Per un paziente oncologico è importante mantenere la sfera delle emozioni equilibrata, senza grossi sbalzi verso il basso quando sembra che le terapie non portino immediatamente i risultati attesi, senza esaltazioni quando gli esami strumentali mostrano qualche miglioramento, piccolo o grande che sia: il vero obiettivo sta nella vittoria finale, e lo si può raggiungere anche incontrando difficoltà e cadute che non devono trascinare verso la resa. Nel tennis, anche a grandi campioni, ogni tanto capita di sbagliare in maniera clamorosa un colpo al volo facilissimo: tu, che particolarmente eri un tennista di grande propensione al gioco a rete, come facevi dopo un errore umiliante e demoralizzante a mantenere un equilibrio interiore finalizzato all’obiettivo finale della vittoria della partita, dentro alla quale ci possono essere anche punti persi in malo modo?

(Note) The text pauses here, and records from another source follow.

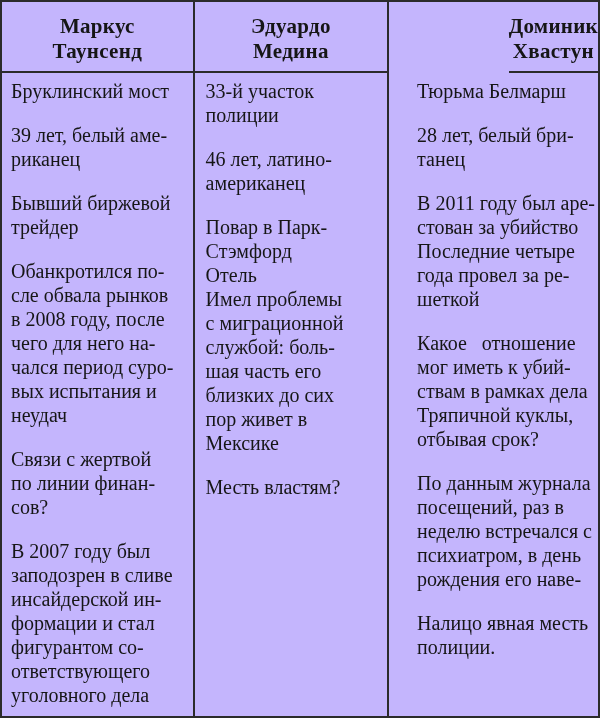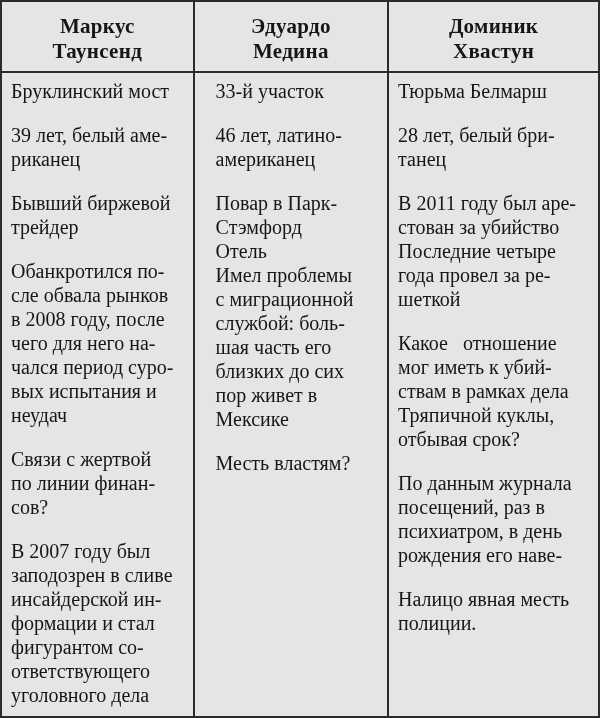--- a/index.html
+++ b/index.html
@@ -5,35 +5,35 @@
   html, body {
     margin: 0;
     padding: 0;
     background: #fdfdfd;
     font-family: "Liberation Serif", "DejaVu Serif", serif;
   }
   .page {
     width: 600px;
     height: 718px;
     box-sizing: border-box;
-    background: #e5e5e5;
+    background: #c4b5fd;
     color: #161616;
     border: 2px solid #2b2b2b;
     display: flex;
     flex-direction: row;
     overflow: hidden;
   }
   .col {
     box-sizing: border-box;
     display: flex;
     flex-direction: column;
   }
   .col-1 { width: 200px; border-right: 2px solid #2b2b2b; }
   .col-2 { width: 202px; border-right: 2px solid #2b2b2b; }
-  .col-3 { width: 217px; }
+  .col-3 { width: 217px; align-items: flex-end; }
   .header-cell {
     box-sizing: border-box;
     height: 71px;
     flex: 0 0 71px;
     border-bottom: 2px solid #2b2b2b;
     text-align: center;
     font-weight: bold;
     font-size: 21px;
     line-height: 25px;
     padding-top: 12px;
@@ -41,21 +41,21 @@
     letter-spacing: 0.3px;
   }
   .body-cell {
     box-sizing: border-box;
     flex: 1 1 auto;
     padding: 6px 3px 0 9px;
     font-size: 20px;
     line-height: 24px;
     overflow: hidden;
   }
-  .col-2 .body-cell { padding-left: 21px; }
+  .col-2 .body-cell { padding-left: 11px; }
   .para { margin: 0 0 20px 0; }
   .para:last-child { margin-bottom: 0; }
   .line { white-space: pre; }
 </style>
 </head>
 <body>
 
 <div class="page">
 
   <div class="col col-1">
@@ -98,20 +98,21 @@
         </div>
       </div>
   </div>
 
   <div class="col col-2">
     <div class="header-cell">Эдуардо
 Медина</div>
     <div class="body-cell">
         <div class="para">
           <div class="line">33-й участок</div>
+          <div class="line">полиции</div>
         </div>
         <div class="para">
           <div class="line">46 лет, латино-</div>
           <div class="line">американец</div>
         </div>
         <div class="para">
           <div class="line">Повар в Парк-</div>
           <div class="line">Стэмфорд</div>
           <div class="line">Отель</div>
           <div class="line">Имел проблемы</div>
@@ -149,20 +150,21 @@
         <div class="para">
           <div class="line">Какое   отношение</div>
           <div class="line">мог иметь к убий-</div>
           <div class="line">ствам в рамках дела</div>
           <div class="line">Тряпичной куклы,</div>
           <div class="line">отбывая срок?</div>
         </div>
         <div class="para">
           <div class="line">По данным журнала</div>
           <div class="line">посещений, раз в</div>
+          <div class="line">неделю встречался с</div>
           <div class="line">психиатром, в день</div>
           <div class="line">рождения его наве-</div>
         </div>
         <div class="para">
           <div class="line">Налицо явная месть</div>
           <div class="line">полиции.</div>
         </div>
       </div>
   </div>
 

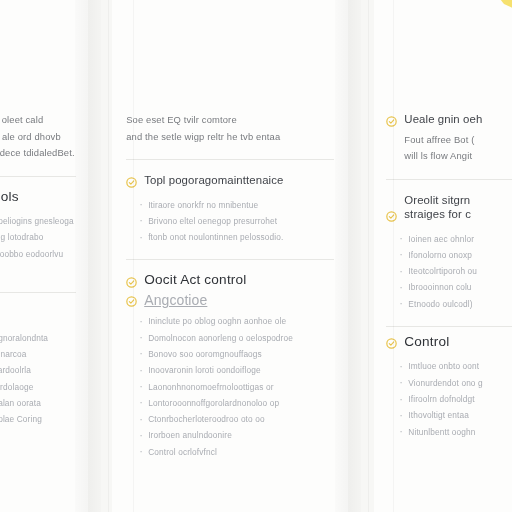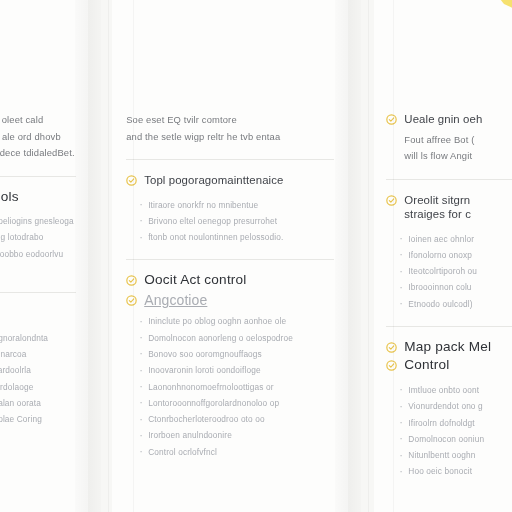--- a/index.html
+++ b/index.html
@@ -79,21 +79,21 @@
 
   .divider {
     height: 1px;
     background: #e7e7e4;
     margin: 14px 0 13px 0;
   }
 
   
   .section-head {
     display: flex;
-    align-items: flex-start;
+    align-items: flex-end;
     gap: 7px;
     margin-bottom: 9px;
   }
 
   .check-icon {
     flex: 0 0 auto;
     width: 11px;
     height: 11px;
     margin-top: 2px;
   }
@@ -285,43 +285,35 @@
     <ul class="bullets">
       <li>Ioinen aec ohnlor</li>
       <li>Ifonolorno onoxp</li>
       <li>Iteotcolrtiporoh ou</li>
       <li>Ibroooinnon colu</li>
       <li>Etnoodo oulcodl)</li>
     </ul>
 
     <div class="divider"></div>
 
-    <div class="section-head">
-      <svg class="check-icon" viewBox="0 0 12 12">
-        <circle cx="6" cy="6" r="5.1" fill="none" stroke="#e8c34a" stroke-width="1.3"></circle>
-        <path d="M3.6 6.1 L5.3 7.8 L8.5 4.2" fill="none" stroke="#e8c34a" stroke-width="1.2" stroke-linecap="round" stroke-linejoin="round"></path>
-      </svg>
-      <div class="section-title big">Map pack Mel</div>
-    </div>
 
     <div class="section-head" style="margin-top:-5px;">
       <svg class="check-icon" viewBox="0 0 12 12">
         <circle cx="6" cy="6" r="5.1" fill="none" stroke="#e8c34a" stroke-width="1.3"></circle>
         <path d="M3.6 6.1 L5.3 7.8 L8.5 4.2" fill="none" stroke="#e8c34a" stroke-width="1.2" stroke-linecap="round" stroke-linejoin="round"></path>
       </svg>
       <div class="section-title big">Control</div>
     </div>
 
     <ul class="bullets">
       <li>Imtluoe onbto oont</li>
       <li>Vionurdendot ono g</li>
       <li>Ifiroolrn dofnoldgt</li>
-      <li>Domolnocon ooniun</li>
+      <li>Ithovoltigt entaa</li>
       <li>Nitunlbentt ooghn</li>
-      <li>Hoo oeic bonocit</li>
     </ul>
   </section>
 
 </div>
 
 <div class="seam" style="left:108px;"></div>
 <div class="seam" style="left:133px;"></div>
 <div class="seam" style="left:368px;"></div>
 <div class="seam" style="left:393px;"></div>
 

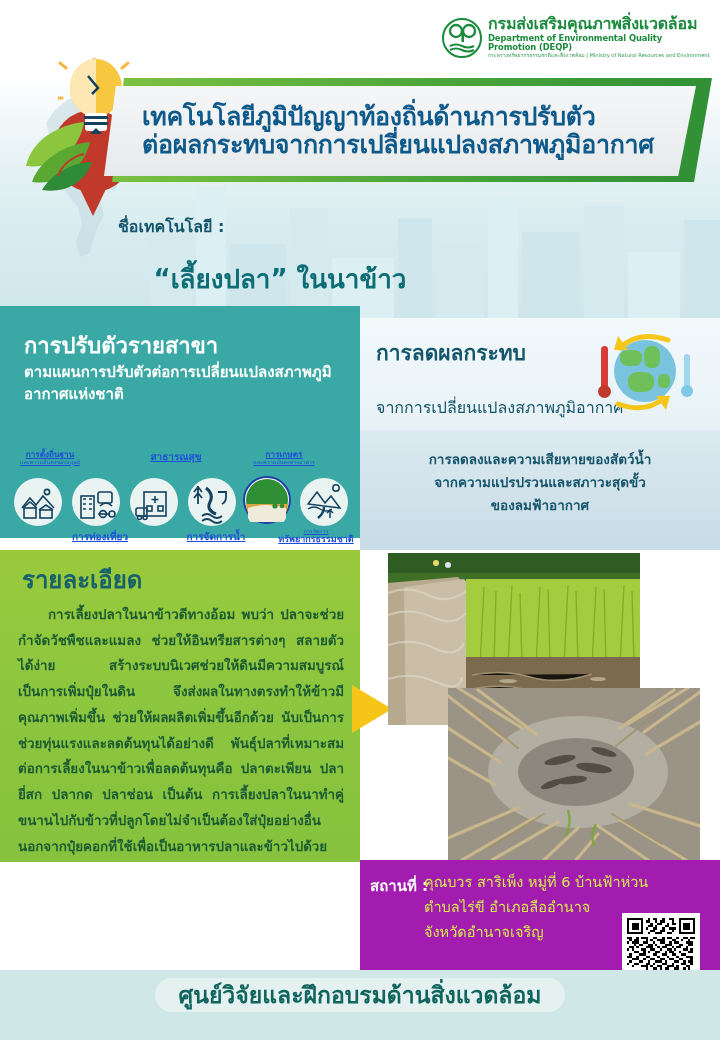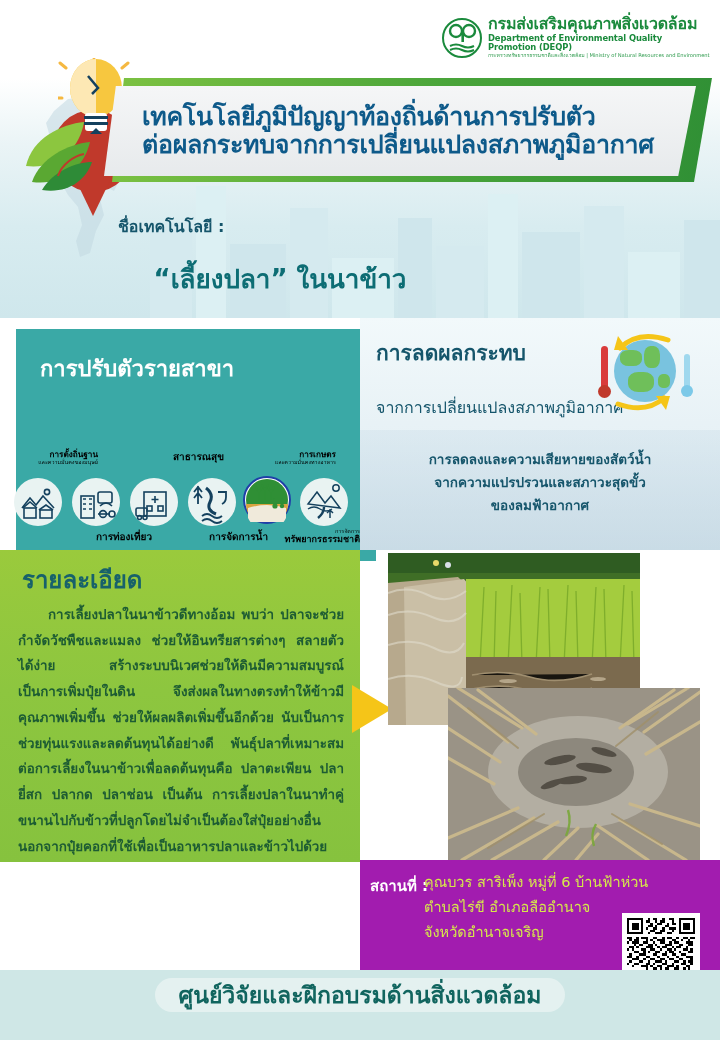--- a/index.html
+++ b/index.html
@@ -45,26 +45,26 @@
   .pin-shape { position:absolute; left:0; top:0; width:82px; height:82px; background:#c0392b; border-radius:50% 50% 50% 50%; }
   .pin-tip { position:absolute; left:17px; top:56px; width:48px; height:50px; background:#c0392b; clip-path:polygon(0 0,100% 0,50% 100%); }
   .bulb { position:absolute; left:58px; top:58px; width:72px; height:92px; }
 
   
   .techname-label { position:absolute; left:118px; top:214px; font-size:16px; font-weight:bold; color:#15556b; }
   .techname-value { position:absolute; left:0; top:258px; width:560px; text-align:center;
       font-size:26px; font-weight:bold; color:#0d6d74; }
 
   
-  .panel-left { position:absolute; left:0; top:329px; width:360px; height:232px; background:#3aa9a6;margin-left:16px; }
+  .panel-left { position:absolute; left:0; top:306px; width:360px; height:232px; background:#3aa9a6; }
   .panel-left .ph1 { position:absolute; left:24px; top:22px; font-size:22px; font-weight:bold; color:#ffffff; }
   .panel-left .ph2 { position:absolute; left:24px; top:56px; width:320px; font-size:15px; font-weight:bold; color:#ffffff; line-height:1.45; }
 
   .icon-row { position:absolute; left:0; top:448px; width:360px; height:102px; }
-  .cap { position:absolute; color:#000000; text-align:right; line-height:1.05; }
+  .cap { position:absolute; color:#1d4ed8; text-align:center; line-height:1.05;text-decoration:underline; }
   .cap .c1 { font-size:8.2px; font-weight:bold; display:block; }
   .cap .c2 { font-size:5.4px; display:block; margin-top:1px; }
   .circ { position:absolute; width:48px; height:48px; border-radius:50%; background:#e9f3f2; }
   .circ.hl { background:#ffffff; border:2.5px solid #1f3fa8; }
 
   .panel-right { position:absolute; left:360px; top:318px; width:360px; height:232px;
      background:linear-gradient(180deg,#f2f9fb 0%, #e8f2f6 45%, #dfecf2 100%); overflow:hidden; }
   .pr-hills { position:absolute; left:0; bottom:0; width:360px; height:120px;
      background:linear-gradient(180deg, rgba(200,220,232,.35), rgba(183,206,220,.55)); }
   .panel-right .ph1 { position:absolute; left:16px; top:22px; font-size:21px; font-weight:bold; color:#15556b; line-height:1.25; }
@@ -194,20 +194,21 @@
       </div>
     </div>
 
     <div class="techname-label">ชื่อเทคโนโลยี :</div>
   </div>
 
   <div class="techname-value">“เลี้ยงปลา” ในนาข้าว</div>
 
   <div class="panel-left">
     <div class="ph1">การปรับตัวรายสาขา</div>
+    <div class="ph2">ตามแผนการปรับตัวต่อการเปลี่ยนแปลงสภาพภูมิอากาศแห่งชาติ</div>
   </div>
 
   <div class="icon-row">
 
     <div class="cap" style="left:2px;top:2px;width:96px;">
       <span class="c1">การตั้งถิ่นฐาน</span>
       <span class="c2">และความมั่นคงของมนุษย์</span>
     </div>
     <div class="cap" style="left:128px;top:4px;width:96px;">
       <span class="c1" style="font-size:10px;">สาธารณสุข</span>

Nel tennis, chi disputa sfide per ottenere grandi risultati, non deve essere concentrato sul risultato finale. Se sei orientato solo su quello, ogni errore ti dà la sensazione di allontanarti dall’obiettivo, ancor più dopo aver sbagliato una palla facile a rete. Anche lo sbaglio più eclatante non ti deve turbare oltre il valore del punto in sé: se riesci a focalizzarti su quello, con la giusta comprensione del perché tu abbia commesso quell’errore, allora puoi riuscire a proseguire mettendoti alle spalle l’errore stesso, con direzione continua verso l’obiettivo. Il tennista forte sta concentrato punto dopo punto, senza nemmeno considerare la situazione di punteggio globale, gioca restando finalizzato sul singolo punto, addirittura sul singolo colpo. Nel momento in cui ti focalizzi sul risultato finale, perdi la visione del momento presente, e di cosa puoi davvero fare in quel determinato momento per orientare la direzione del tuo percorso.
Grazie Alberto per questo tuo contributo, la tua saggezza e il tuo carisma sapranno essere di riferimento a molte persone che stanno affrontando il cancro, che potranno trarre spunti e ispirazione dalle tue parole e dalla tua esperienza.